• _What to work on_
Please set down the records exactly, keeping every line.
#### Data listing
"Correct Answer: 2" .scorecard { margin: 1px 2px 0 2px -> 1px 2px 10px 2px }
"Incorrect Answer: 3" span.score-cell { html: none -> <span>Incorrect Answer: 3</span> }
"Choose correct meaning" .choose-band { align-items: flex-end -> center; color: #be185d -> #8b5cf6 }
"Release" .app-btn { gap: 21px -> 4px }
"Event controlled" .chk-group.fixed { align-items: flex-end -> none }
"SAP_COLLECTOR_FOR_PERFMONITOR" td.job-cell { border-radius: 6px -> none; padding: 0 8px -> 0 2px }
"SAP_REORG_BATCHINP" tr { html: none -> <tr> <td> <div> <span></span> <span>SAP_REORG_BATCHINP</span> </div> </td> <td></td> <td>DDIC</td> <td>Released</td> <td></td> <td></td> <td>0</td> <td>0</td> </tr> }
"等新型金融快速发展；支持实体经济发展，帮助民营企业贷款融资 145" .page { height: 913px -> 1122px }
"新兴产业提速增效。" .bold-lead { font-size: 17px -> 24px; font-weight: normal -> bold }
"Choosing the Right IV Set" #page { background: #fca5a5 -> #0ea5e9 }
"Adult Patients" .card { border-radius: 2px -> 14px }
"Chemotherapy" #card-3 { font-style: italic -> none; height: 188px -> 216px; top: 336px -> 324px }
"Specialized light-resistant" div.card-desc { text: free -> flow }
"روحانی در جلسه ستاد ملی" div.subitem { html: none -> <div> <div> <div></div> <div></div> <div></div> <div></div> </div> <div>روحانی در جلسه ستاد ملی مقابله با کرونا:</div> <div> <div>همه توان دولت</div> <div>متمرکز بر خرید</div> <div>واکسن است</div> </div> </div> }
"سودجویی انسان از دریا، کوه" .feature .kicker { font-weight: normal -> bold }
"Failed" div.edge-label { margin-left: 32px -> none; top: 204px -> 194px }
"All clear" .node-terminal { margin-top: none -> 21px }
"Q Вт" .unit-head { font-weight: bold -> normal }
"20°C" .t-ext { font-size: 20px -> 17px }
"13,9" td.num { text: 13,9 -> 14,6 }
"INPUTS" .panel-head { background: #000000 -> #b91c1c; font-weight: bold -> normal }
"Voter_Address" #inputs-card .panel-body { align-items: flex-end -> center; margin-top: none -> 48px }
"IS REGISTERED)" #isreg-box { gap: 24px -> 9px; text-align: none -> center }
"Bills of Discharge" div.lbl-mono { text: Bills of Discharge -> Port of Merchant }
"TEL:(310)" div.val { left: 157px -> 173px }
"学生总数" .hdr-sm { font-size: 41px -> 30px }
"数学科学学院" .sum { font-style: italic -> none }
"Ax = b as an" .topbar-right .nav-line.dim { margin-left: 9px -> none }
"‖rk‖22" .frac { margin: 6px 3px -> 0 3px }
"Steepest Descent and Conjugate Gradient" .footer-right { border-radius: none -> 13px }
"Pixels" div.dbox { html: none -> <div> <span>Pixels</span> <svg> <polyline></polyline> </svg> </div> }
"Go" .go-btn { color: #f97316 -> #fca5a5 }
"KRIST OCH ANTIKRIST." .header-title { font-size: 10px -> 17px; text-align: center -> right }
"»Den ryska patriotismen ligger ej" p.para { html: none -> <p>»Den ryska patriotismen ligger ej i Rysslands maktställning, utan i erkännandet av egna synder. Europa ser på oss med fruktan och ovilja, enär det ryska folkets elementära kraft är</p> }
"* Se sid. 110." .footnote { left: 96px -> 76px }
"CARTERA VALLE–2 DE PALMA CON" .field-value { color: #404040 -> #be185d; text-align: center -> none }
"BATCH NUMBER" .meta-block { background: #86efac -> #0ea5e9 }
########
• _Solution to the problem_
"Correct Answer: 2" .scorecard { margin: 1px 2px 0 2px -> 1px 2px 10px 2px }
"Incorrect Answer: 3" span.score-cell { html: none -> <span>Incorrect Answer: 3</span> }
"Choose correct meaning" .choose-band { align-items: flex-end -> center; color: #be185d -> #8b5cf6 }
"Release" .app-btn { gap: 21px -> 4px }
"Event controlled" .chk-group.fixed { align-items: flex-end -> none }
"SAP_COLLECTOR_FOR_PERFMONITOR" td.job-cell { border-radius: 6px -> none; padding: 0 8px -> 0 2px }
"SAP_REORG_BATCHINP" tr { html: none -> <tr> <td> <div> <span></span> <span>SAP_REORG_BATCHINP</span> </div> </td> <td></td> <td>DDIC</td> <td>Released</td> <td></td> <td></td> <td>0</td> <td>0</td> </tr> }
"等新型金融快速发展；支持实体经济发展，帮助民营企业贷款融资 145" .page { height: 913px -> 1122px }
"新兴产业提速增效。" .bold-lead { font-size: 17px -> 24px; font-weight: normal -> bold }
"Choosing the Right IV Set" #page { background: #fca5a5 -> #0ea5e9 }
"Adult Patients" .card { border-radius: 2px -> 14px }
"Chemotherapy" #card-3 { font-style: italic -> none; height: 188px -> 216px; top: 336px -> 324px }
"Specialized light-resistant" div.card-desc { text: free -> flow }
"روحانی در جلسه ستاد ملی" div.subitem { html: none -> <div> <div> <div></div> <div></div> <div></div> <div></div> </div> <div>روحانی در جلسه ستاد ملی مقابله با کرونا:</div> <div> <div>همه توان دولت</div> <div>متمرکز بر خرید</div> <div>واکسن است</div> </div> </div> }
"سودجویی انسان از دریا، کوه" .feature .kicker { font-weight: normal -> bold }
"Failed" div.edge-label { margin-left: 32px -> none; top: 204px -> 194px }
"All clear" .node-terminal { margin-top: none -> 21px }
"Q Вт" .unit-head { font-weight: bold -> normal }
"20°C" .t-ext { font-size: 20px -> 17px }
"13,9" td.num { text: 13,9 -> 14,6 }
"INPUTS" .panel-head { background: #000000 -> #b91c1c; font-weight: bold -> normal }
"Voter_Address" #inputs-card .panel-body { align-items: flex-end -> center; margin-top: none -> 48px }
"IS REGISTERED)" #isreg-box { gap: 24px -> 9px; text-align: none -> center }
"Bills of Discharge" div.lbl-mono { text: Bills of Discharge -> Port of Merchant }
"TEL:(310)" div.val { left: 157px -> 173px }
"学生总数" .hdr-sm { font-size: 41px -> 30px }
"数学科学学院" .sum { font-style: italic -> none }
"Ax = b as an" .topbar-right .nav-line.dim { margin-left: 9px -> none }
"‖rk‖22" .frac { margin: 6px 3px -> 0 3px }
"Steepest Descent and Conjugate Gradient" .footer-right { border-radius: none -> 13px }
"Pixels" div.dbox { html: none -> <div> <span>Pixels</span> <svg> <polyline></polyline> </svg> </div> }
"Go" .go-btn { color: #f97316 -> #fca5a5 }
"KRIST OCH ANTIKRIST." .header-title { font-size: 10px -> 17px; text-align: center -> right }
"»Den ryska patriotismen ligger ej" p.para { html: none -> <p>»Den ryska patriotismen ligger ej i Rysslands maktställning, utan i erkännandet av egna synder. Europa ser på oss med fruktan och ovilja, enär det ryska folkets elementära kraft är</p> }
"* Se sid. 110." .footnote { left: 96px -> 76px }
"CARTERA VALLE–2 DE PALMA CON" .field-value { color: #404040 -> #be185d; text-align: center -> none }
"BATCH NUMBER" .meta-block { background: #86efac -> #0ea5e9 }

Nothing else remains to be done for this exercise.